14 de set. de 2009

97) KUMBA MELA

Em questão de religiosidade explícita, penso, nada se compara às produzidas no mundo Índia. O budismo e o hinduísmo conviveram e ainda convivem com outras manifestações não menos importantes, como o islamismo, o cristianismo, o confucionismo e mais. Conflitos e demonstrações pacíficas de cunho religioso formam ali um quadro muitíssimo peculiar na história desse fantástico país, inclusive recém-badalado na forma de novela em horário nobre da Rede Globo.

Das muitas manifestações religiosas indianas a que sempre me chamou a atenção pela sua grandiosidade em termos de participantes é a chamada Kumba Mela. São peregrinações monumentais de renunciantes às suas riquezas, aos seus trabalhos e às suas famílias. Juntam-se, quase nus, em enormes massas humanas e assim passam a viver como mendigos. Na verdade, peregrinos espirituais. São, contudo, muito respeitadas pela outra parte da população que acredita que esses peregrinos, pelo ato de suas renuncias, estão mais próximos da divindade. E na Índia, estar bem com os deuses, é super importante.

Em janeiro de 2001, a localidade de Allahabad-Prayag, às margens do rio Ganges, recebeu uma Kumba Mela de – não se espantem, é isto mesmo – 70 milhões de peregrinos. Um estádio como o do Morumbi lota com 50 mil pessoas. Precisaríamos, portanto, de 1.400 estádios iguais para acomodar essa Kumba Mela. Incrível, não?

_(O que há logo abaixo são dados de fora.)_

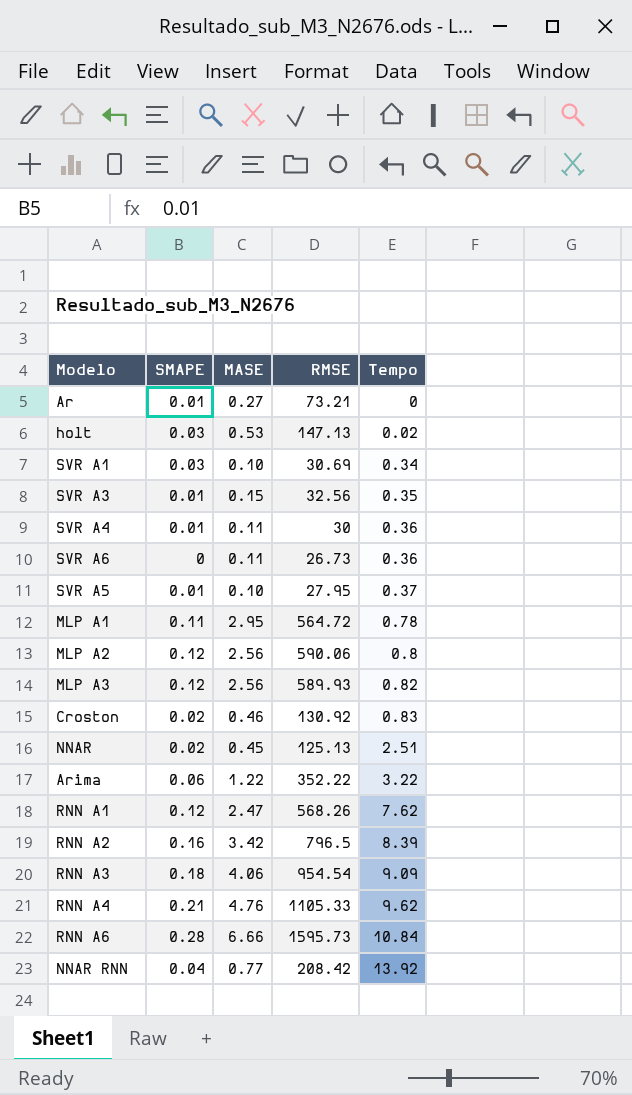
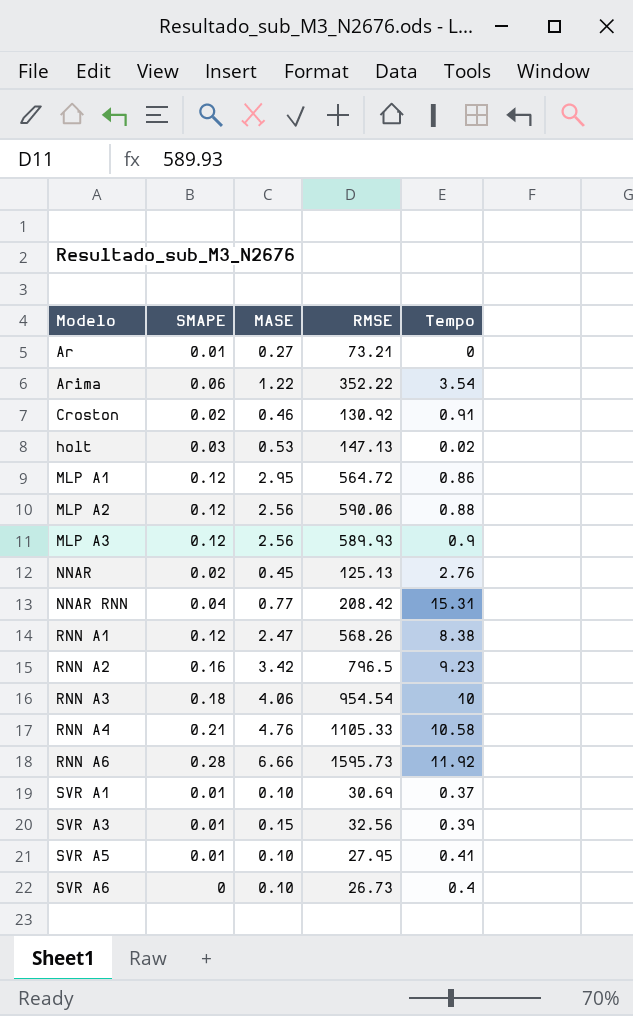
row order: Tempo ascending -> Modelo ascending
row SVR A4: 0.01 | 0.11 | 30 | 0.36 -> none
Arima | Tempo: 3.22 -> 3.54
Croston | Tempo: 0.83 -> 0.91
MLP A1 | SMAPE: 0.11 -> 0.12
MLP A1 | Tempo: 0.78 -> 0.86
MLP A2 | Tempo: 0.8 -> 0.88
MLP A3 | Tempo: 0.82 -> 0.9
NNAR | Tempo: 2.51 -> 2.76
NNAR RNN | Tempo: 13.92 -> 15.31
RNN A1 | Tempo: 7.62 -> 8.38
RNN A2 | Tempo: 8.39 -> 9.23
RNN A3 | Tempo: 9.09 -> 10
RNN A4 | Tempo: 9.62 -> 10.58
RNN A6 | Tempo: 10.84 -> 11.92
SVR A1 | SMAPE: 0.03 -> 0.01
SVR A1 | Tempo: 0.34 -> 0.37
SVR A3 | Tempo: 0.35 -> 0.39
SVR A5 | Tempo: 0.37 -> 0.41
SVR A6 | MASE: 0.11 -> 0.10
SVR A6 | Tempo: 0.36 -> 0.4

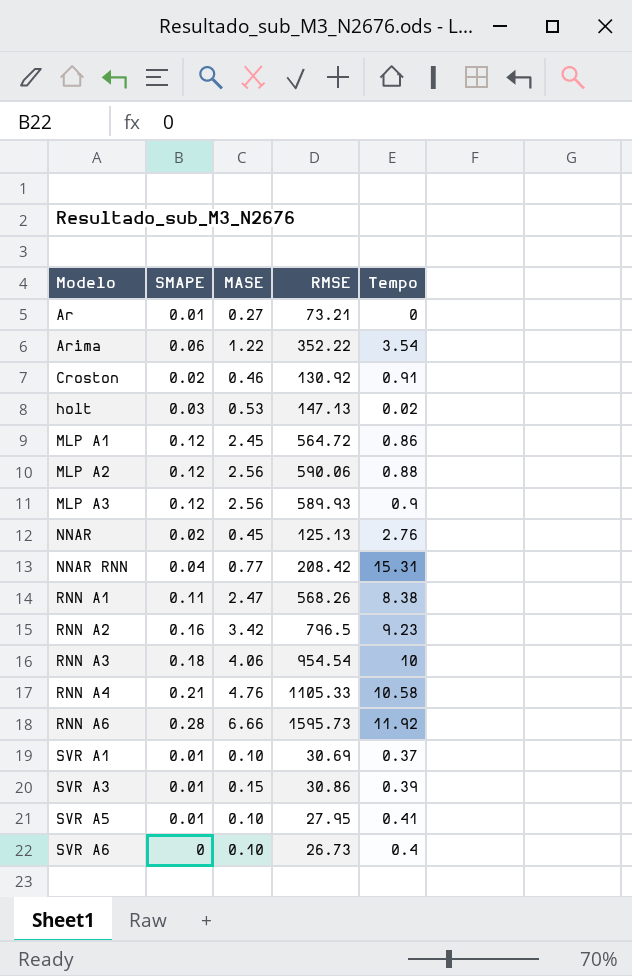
MLP A1 | MASE: 2.95 -> 2.45
RNN A1 | SMAPE: 0.12 -> 0.11
SVR A3 | RMSE: 32.56 -> 30.86

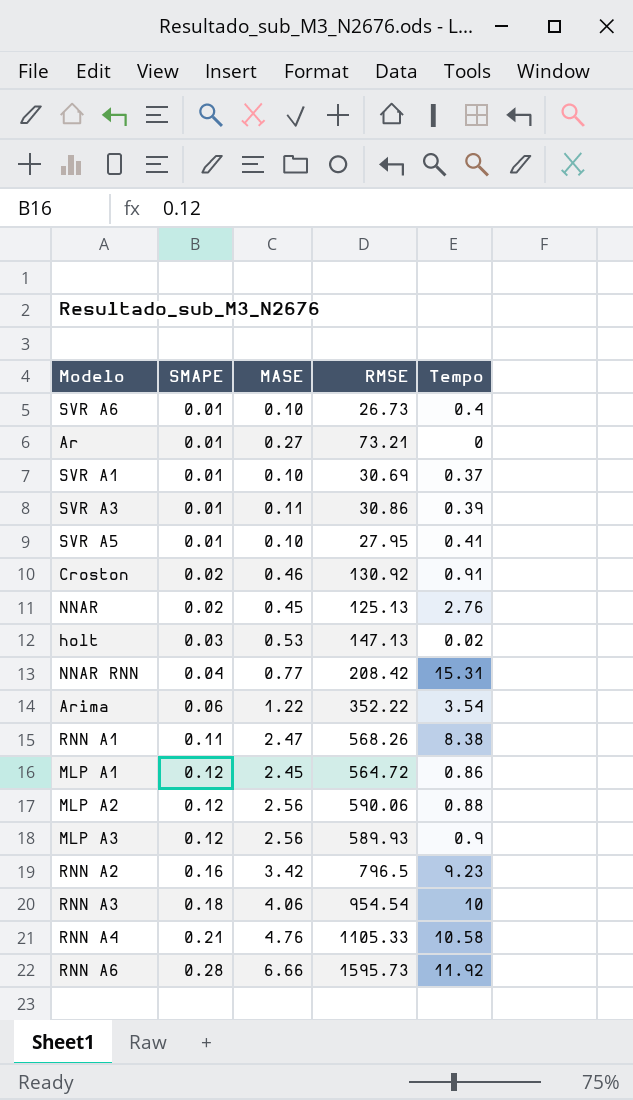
row order: Modelo ascending -> SMAPE ascending
SVR A6 | SMAPE: 0 -> 0.01
SVR A3 | MASE: 0.15 -> 0.11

Curioso é que, tanto lá como cá, entre gente tão pura de propósito entram também farsantes e embusteiros. Sabe-se, contudo, que, na Índia, a proporção de espertinhos é bem pequena. Assim, o caráter de religiosidade verdadeira dos peregrinos espirituais é mantido incólume e as Kumba Mela se perpetuam na cultura daquele povo.

Se pudéssemos traçar um paralelo com a cultura brasileira, só poderíamos fazê-lo em campos outros que não o da religiosidade. O brasileiro - falo em tese - jamais se disporia a renunciar a algumas coisas, especialmente à riqueza e à família. Poderia, sim, renunciar ao trabalho, desde que, é claro, houvesse um meio de continuar recebendo o seu salário no final do mês, ou, na falta prévia desse, de sua bolsa-família paga pelo governo federal.

Peregrinar então, aí vejo mais dificuldades. A não ser que seja para assistir a um jogo de futebol, participar do Galo da Madrugada em Recife ou do carnaval de rua de Salvador e outras localidades. Ah! Sair em uma escola de samba nos sambódromos do Rio, de São Paulo, de Manaus, seguir os bois Caprichoso e Garantido do festival folclórico de Parintins, o bumba-meu-boi de São Luiz ou, ainda, paulistanos em direção à praia em feriados prolongados também atrairiam kumba melas bem brasileiras.

Adicione ao que imaginei no parágrafo anterior, a real possibilidade de uma kumba mela, ainda que em tamanho menor em relação às indianas, mas com grande possibilidade de crescimento: A parentalha e agregados do senador José Sarney peregrinando em direção ao Congresso Nacional para – por atos secretos, evidentemente – conseguir empregos que dispensem trabalho real.

Aqui, diferentemente do que ocorre na Índia, os “kumba-meleiros” do Sarney não precisariam renunciar a nada, exceto, à dignidade que, como todos os cidadãos, deveriam, também, ter.